Hepatitis C Virus Cascade of Care Among Perinatal Patients in Maine Diagnosed With Opioid Use Disorder, 2015-2020

Document Type


Publication Date

Spring 2023


Obstetrics & Gynecology

Journal Title

Journal of addiction medicine

MeSH Headings

Pregnancy; Female; Humans; Hepacivirus; Analgesics, Opioid (therapeutic use); Maine (epidemiology); Hepatitis C (diagnosis, drug therapy, epidemiology); Opioid-Related Disorders (drug therapy, complications); Antiviral Agents (therapeutic use); Hepatitis C, Chronic (drug therapy)

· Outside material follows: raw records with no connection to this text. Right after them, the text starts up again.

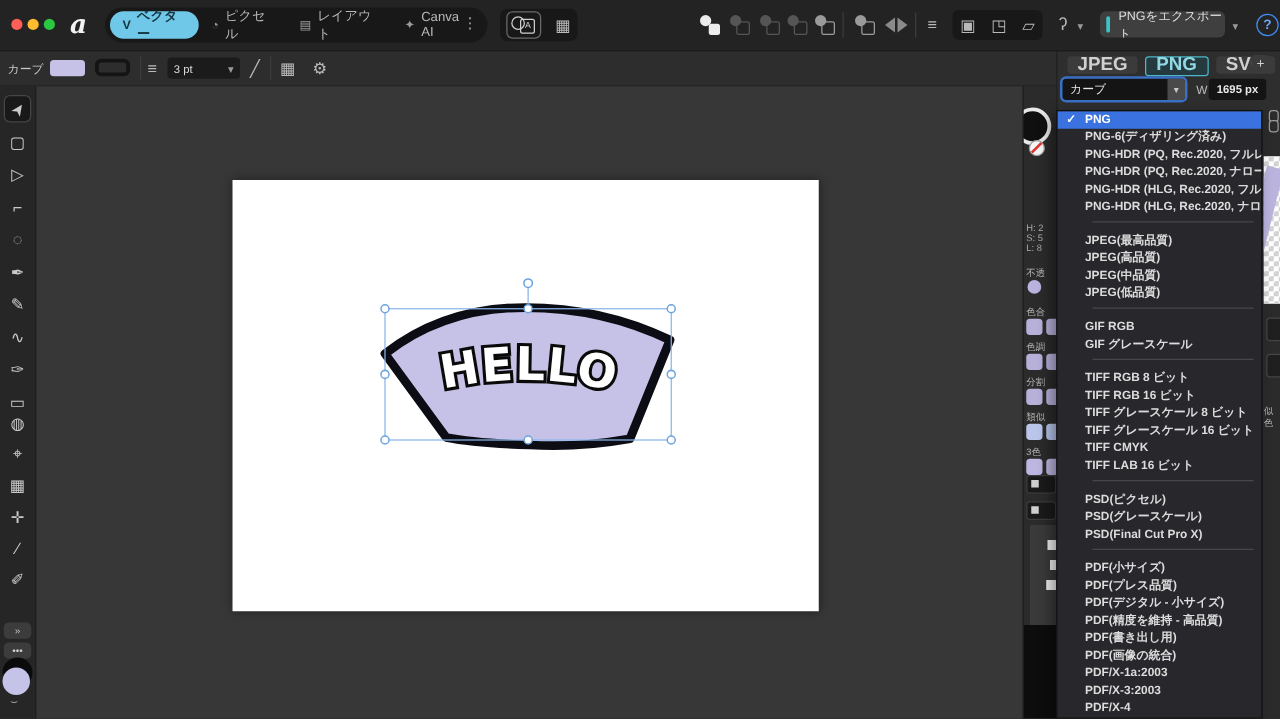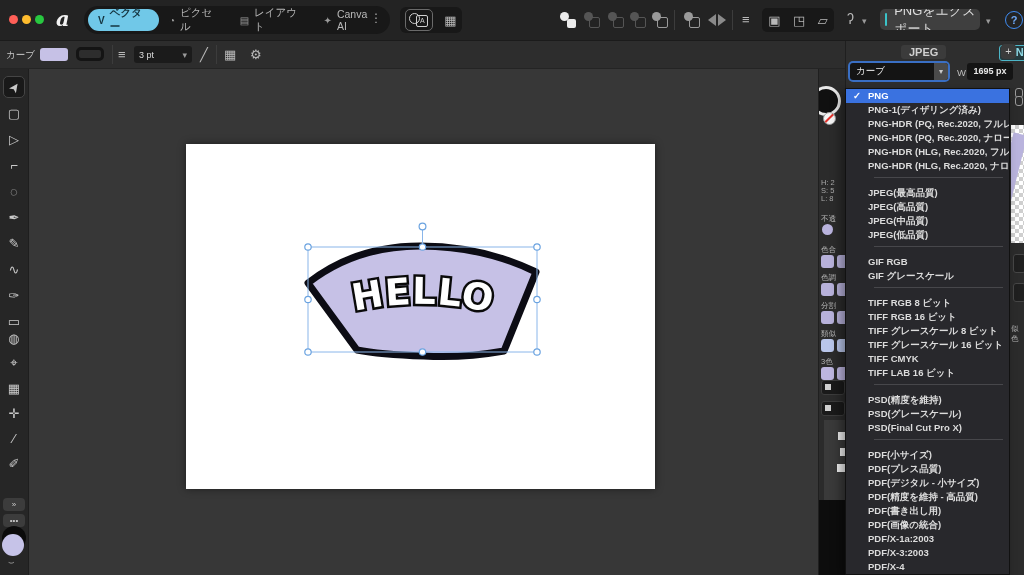--- a/index.html
+++ b/index.html
@@ -45,7 +45,7 @@
   .export-btn{position:absolute;left:880px;top:9px;width:100px;height:21px;background:#3f3f3f;
               border-radius:5px;display:flex;align-items:center;overflow:hidden;}
   .export-accent{width:3px;height:13px;background:#3bc3c9;border-radius:2px;margin:0 7px 0 5px;}
-  .export-label{color:#dedede;font-size:13px;}
+  .export-label{color:#dedede;font-size:10px;}
   .chev{color:#9a9a9a;font-size:9px;}
   .help-circ{position:absolute;left:1005px;top:11px;width:16px;height:16px;border:1.5px solid #3f8cf3;
              border-radius:50%;color:#6ea8f5;font-size:11px;font-weight:bold;text-align:center;line-height:16px;}

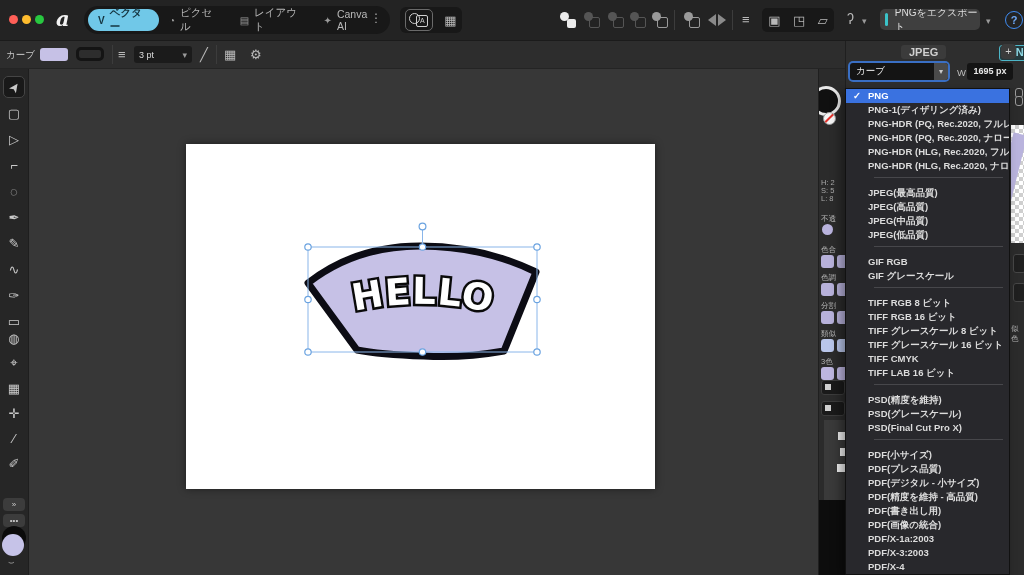--- a/index.html
+++ b/index.html
@@ -115,8 +115,8 @@
   .export-header{position:absolute;left:845px;top:40px;width:179px;height:48px;background:#2e2e2e;
                  border-left:1px solid #1f1f1f;z-index:30;}
   .fmt-tabs{position:absolute;left:8px;top:5px;display:flex;gap:6px;}
-  .fmt-tab{height:14px;padding:0 8px;background:#3b3b3b;border-radius:3px;color:#d0d0d0;font-size:11px;
-           font-weight:bold;line-height:14px;margin-left:47px;}
+  .fmt-tab{height:14px;padding:0 8px;background:#3b3b3b;border-radius:3px;color:#d0d0d0;font-size:15px;
+           font-weight:bold;line-height:14px;}
   .fmt-tab.active{background:#243a3e;border:1px solid #4db6c8;color:#8fd8e4;line-height:12px;}
   .plus-btn{position:absolute;left:155px;top:4px;width:15px;height:15px;background:#3b3b3b;border-radius:4px;
             color:#cfcfcf;font-size:11px;text-align:center;line-height:14px;}

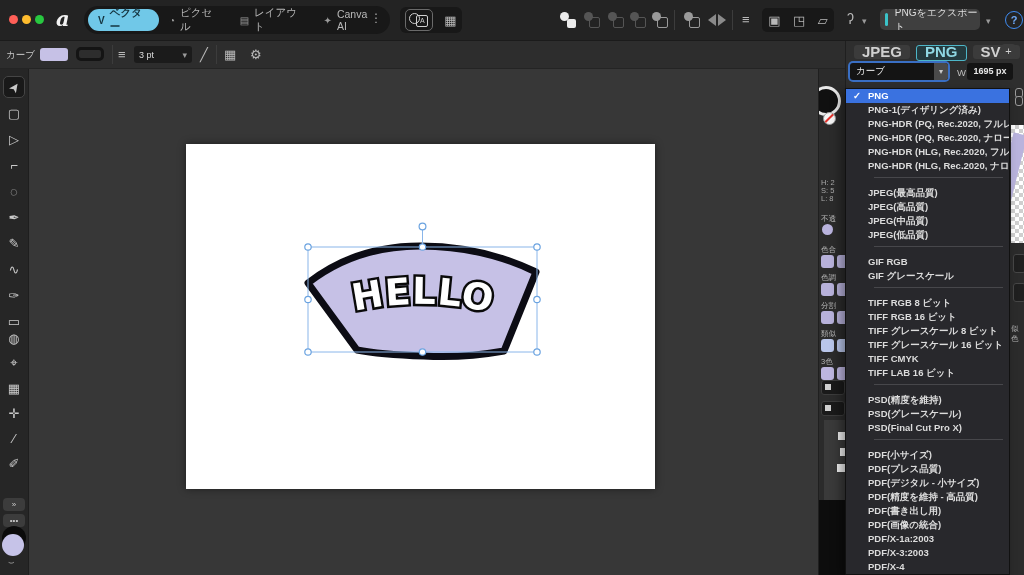--- a/index.html
+++ b/index.html
@@ -272,7 +272,7 @@
 
       <div class="dd-item">
         <span class="check"></span>
-        <span class="dd-label">PNG-1(ディザリング済み)</span>
+        <span class="dd-label">PNG-6(ディザリング済み)</span>
       </div>
 
       <div class="dd-item">

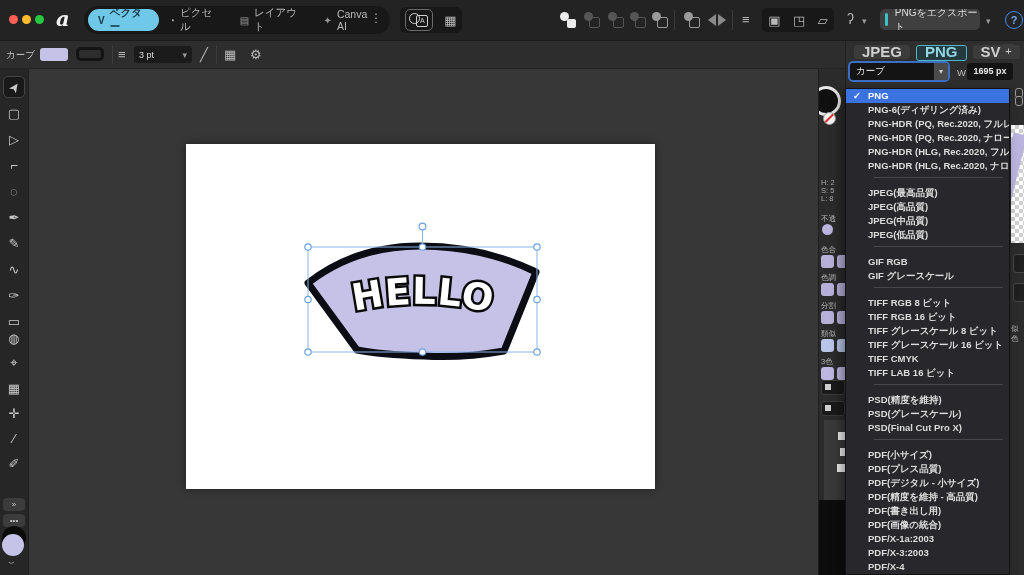--- a/index.html
+++ b/index.html
@@ -377,7 +377,7 @@
 
       <div class="dd-item">
         <span class="check"></span>
-        <span class="dd-label">PSD(精度を維持)</span>
+        <span class="dd-label">PSD(ピクセル)</span>
       </div>
 
       <div class="dd-item">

OBJECTIVE: This is a quality improvement project to determine the best process to identify and address gaps in care for perinatal patients in receiving appropriate hepatitis C virus (HCV) testing and treatment across the largest health system in Maine. STUDY DESIGN: We reviewed electronic medical record data between October 1, 2015, and February 1, 2020, to investigate rates of HCV testing and treatment among 916 perinatal patients with opioid use disorder across 8 hospitals using a "cascade of care" framework, a model used previously to identify gaps in care and treatment of chronic diseases. MAIN OUTCOME MEASURE: We examined HCV testing and treatment rates along the cascade of care and patient characteristics associated with HCV antibody testing and treatment, separately, using log binomial regression models. Models were adjusted for age, residential distance to medical center, psychiatric diagnosis, and opioid agonist therapy at delivery. RESULTS: Of pregnant patients eligible for screening, 64% (582/916) received HCV antibody testing. Of 136 patients with active HCV infection, 32% (n = 43) received a referral for treatment, 21% (n = 28) were treated, and 13% (n = 18) achieved sustained virologic response. In the adjusted regression models, only opioid agonist therapy was associated with HCV antibody testing (adjusted risk ratio, 1.31; 95% confidence interval, 1.18-1.46), and no factors were significantly associated with receipt of treatment among HCV viremic patients. CONCLUSION: Low referral and treatment rates signify the need for quality improvement interventions to improve coordination of care between multiple disciplines and practice settings to increase access to HCV treatment.